What sets Innr apart from other players in the connected-SSL space is a business model based on lighting design and services. The company hopes to enable consumers to create professional-like lighting designs themselves. The company has a LightAdvisor tool on their website that customers can use to input a plan of a room and the tool helps the customer optimally place the various SSL products, creating what Innr calls a LightPlan that is saved to the cloud.

The IoT and cloud-based technology come into play in the way Innr will assist customers in creating light scenes given the design created in LightAdvisor. Those scenes can then be controlled using a smartphone app that's based on the AMAP technology. For example, there may be different scenes for morning, evening, relaxing, or socializing.
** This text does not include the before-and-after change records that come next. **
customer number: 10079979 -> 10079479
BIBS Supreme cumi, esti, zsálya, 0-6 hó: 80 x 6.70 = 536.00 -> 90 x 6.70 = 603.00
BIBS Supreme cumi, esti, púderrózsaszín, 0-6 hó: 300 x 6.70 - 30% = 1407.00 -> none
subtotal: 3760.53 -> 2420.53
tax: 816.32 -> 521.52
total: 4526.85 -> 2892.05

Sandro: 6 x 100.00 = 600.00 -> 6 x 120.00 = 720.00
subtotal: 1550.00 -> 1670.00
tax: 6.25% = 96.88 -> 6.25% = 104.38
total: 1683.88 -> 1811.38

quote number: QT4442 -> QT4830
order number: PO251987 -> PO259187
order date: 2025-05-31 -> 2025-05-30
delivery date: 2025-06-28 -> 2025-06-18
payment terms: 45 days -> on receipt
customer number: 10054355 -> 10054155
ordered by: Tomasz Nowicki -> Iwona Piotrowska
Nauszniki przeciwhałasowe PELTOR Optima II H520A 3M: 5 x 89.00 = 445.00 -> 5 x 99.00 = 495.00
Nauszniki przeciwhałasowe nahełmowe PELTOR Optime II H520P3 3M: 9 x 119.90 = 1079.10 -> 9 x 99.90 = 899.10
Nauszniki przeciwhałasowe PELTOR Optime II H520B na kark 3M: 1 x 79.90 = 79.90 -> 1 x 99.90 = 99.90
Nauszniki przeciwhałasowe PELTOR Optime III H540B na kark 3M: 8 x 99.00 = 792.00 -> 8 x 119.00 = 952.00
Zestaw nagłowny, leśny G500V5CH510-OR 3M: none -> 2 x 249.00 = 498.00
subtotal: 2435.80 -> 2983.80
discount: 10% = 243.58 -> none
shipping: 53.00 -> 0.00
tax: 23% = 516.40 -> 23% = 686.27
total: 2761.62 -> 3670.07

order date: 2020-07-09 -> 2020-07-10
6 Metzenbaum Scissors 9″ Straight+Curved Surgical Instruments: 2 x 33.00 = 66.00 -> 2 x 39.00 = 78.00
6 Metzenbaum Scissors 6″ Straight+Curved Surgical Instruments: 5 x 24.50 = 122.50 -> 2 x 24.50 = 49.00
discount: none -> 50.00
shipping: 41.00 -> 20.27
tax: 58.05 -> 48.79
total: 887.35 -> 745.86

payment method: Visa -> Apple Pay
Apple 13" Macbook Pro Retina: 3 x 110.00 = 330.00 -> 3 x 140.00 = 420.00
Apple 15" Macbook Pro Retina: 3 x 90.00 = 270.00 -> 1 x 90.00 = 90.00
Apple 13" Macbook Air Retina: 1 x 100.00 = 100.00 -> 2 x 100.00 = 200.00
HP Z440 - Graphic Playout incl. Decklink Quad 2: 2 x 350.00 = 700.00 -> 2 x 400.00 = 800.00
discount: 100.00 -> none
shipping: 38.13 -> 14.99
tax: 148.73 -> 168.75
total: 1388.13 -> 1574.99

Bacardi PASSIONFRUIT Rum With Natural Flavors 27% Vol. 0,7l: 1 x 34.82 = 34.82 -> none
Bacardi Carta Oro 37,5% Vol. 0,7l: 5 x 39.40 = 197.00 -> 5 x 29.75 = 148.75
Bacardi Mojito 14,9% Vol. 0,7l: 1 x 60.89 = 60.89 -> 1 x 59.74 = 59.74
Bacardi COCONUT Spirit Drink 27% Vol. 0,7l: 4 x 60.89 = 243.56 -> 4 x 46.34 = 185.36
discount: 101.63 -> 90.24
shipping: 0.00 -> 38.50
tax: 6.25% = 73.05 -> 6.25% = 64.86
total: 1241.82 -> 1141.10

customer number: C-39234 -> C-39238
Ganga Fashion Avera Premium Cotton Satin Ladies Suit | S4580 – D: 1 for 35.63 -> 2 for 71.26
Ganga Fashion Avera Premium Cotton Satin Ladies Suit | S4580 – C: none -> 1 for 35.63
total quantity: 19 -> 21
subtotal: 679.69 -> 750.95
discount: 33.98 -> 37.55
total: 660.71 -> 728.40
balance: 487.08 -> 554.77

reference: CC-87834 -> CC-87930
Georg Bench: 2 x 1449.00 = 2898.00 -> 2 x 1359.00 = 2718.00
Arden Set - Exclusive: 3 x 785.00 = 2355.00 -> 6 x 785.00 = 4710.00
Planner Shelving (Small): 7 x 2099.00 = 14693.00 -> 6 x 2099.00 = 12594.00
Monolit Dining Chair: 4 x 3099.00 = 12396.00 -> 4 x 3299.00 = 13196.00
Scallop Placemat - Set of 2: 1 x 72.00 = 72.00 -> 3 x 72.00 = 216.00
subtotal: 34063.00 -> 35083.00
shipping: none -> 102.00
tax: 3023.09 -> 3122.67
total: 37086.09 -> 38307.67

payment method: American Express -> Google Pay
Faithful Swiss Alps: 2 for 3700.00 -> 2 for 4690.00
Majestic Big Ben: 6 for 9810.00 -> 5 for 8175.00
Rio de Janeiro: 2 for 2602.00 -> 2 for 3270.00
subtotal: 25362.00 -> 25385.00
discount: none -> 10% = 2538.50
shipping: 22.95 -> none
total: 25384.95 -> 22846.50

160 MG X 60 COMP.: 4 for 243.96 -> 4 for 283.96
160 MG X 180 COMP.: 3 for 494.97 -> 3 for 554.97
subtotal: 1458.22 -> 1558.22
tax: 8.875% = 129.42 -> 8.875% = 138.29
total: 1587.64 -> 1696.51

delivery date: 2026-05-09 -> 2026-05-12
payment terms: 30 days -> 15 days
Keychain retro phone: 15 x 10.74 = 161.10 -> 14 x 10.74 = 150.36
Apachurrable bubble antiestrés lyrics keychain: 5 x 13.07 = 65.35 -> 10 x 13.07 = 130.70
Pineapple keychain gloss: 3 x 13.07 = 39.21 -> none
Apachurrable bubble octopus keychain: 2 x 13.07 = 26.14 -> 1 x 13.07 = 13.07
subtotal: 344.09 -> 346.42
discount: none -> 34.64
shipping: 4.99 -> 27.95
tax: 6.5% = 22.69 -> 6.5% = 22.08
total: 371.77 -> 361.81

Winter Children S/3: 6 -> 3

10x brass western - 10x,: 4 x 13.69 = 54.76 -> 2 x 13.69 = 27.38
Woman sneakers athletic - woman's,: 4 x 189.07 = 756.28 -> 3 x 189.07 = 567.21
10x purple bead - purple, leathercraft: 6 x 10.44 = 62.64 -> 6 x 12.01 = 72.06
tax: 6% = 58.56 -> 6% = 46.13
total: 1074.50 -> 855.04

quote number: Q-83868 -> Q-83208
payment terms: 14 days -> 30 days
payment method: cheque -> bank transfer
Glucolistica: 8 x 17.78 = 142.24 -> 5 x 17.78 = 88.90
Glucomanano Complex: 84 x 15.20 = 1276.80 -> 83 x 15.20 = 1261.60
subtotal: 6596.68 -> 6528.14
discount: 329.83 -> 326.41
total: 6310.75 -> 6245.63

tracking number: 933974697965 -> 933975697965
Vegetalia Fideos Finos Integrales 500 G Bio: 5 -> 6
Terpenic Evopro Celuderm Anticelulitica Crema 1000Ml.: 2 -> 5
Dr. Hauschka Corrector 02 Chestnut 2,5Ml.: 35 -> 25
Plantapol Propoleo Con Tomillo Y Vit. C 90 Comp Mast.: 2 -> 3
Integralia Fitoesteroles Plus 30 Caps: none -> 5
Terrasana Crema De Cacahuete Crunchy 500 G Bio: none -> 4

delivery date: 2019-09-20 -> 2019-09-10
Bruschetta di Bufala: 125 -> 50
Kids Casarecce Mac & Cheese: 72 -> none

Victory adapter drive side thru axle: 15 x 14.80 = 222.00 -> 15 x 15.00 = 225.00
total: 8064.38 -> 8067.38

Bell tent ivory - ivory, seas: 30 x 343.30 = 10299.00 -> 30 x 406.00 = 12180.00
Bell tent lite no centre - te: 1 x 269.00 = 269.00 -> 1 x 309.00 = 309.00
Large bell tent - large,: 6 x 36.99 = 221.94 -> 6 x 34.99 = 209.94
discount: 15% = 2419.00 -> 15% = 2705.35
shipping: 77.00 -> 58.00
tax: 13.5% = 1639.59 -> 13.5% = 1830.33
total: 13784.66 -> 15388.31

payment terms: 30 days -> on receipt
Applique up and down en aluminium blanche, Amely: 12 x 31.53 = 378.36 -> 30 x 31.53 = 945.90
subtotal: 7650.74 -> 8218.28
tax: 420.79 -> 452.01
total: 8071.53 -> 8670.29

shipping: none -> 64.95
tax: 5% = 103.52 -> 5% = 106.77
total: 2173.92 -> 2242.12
The Ayla partnership will enable Innr to support the service model across a larger geography than its Netherlands base. "We realized that to add the functionality, security, and compatibilities needed to extend beyond our local base would be prohibitively expensive, time-consuming, and complex to do ourselves," said Jeroen Dalderop, CEO and co-founder of Innr. "We are in the lighting business, not the IoT connectivity business. Ayla not only provides all the back-end connectivity, security, and cross-brand compatibility we need but also has the AMAP framework for adding mobile app control to our cloud-based products."

For now, the Innr products don’t deliver color tunability but do offer a tunable white point along with dimming and on/off controls. Control is via any Wi-Fi connected device. And the company also offers a dedicated remote control for in-room use.

Like other companies in the connected lighting space, Innr offers starter kits that include the mesh-to-Wi-Fi bridge, some smart LED lighting products, and, in some cases, the power tracks used to mount the spotlights and striplights. The kits range from EUR100 to EUR250 ($112 to $280). Those prices are on the high side compared to, say, a white-light starter kit in the Osram Lightify product line. The Lightify kits start at around $50 in the US. But Innr clearly has a design tool and service concept that could set it apart from other vendors of connected lighting.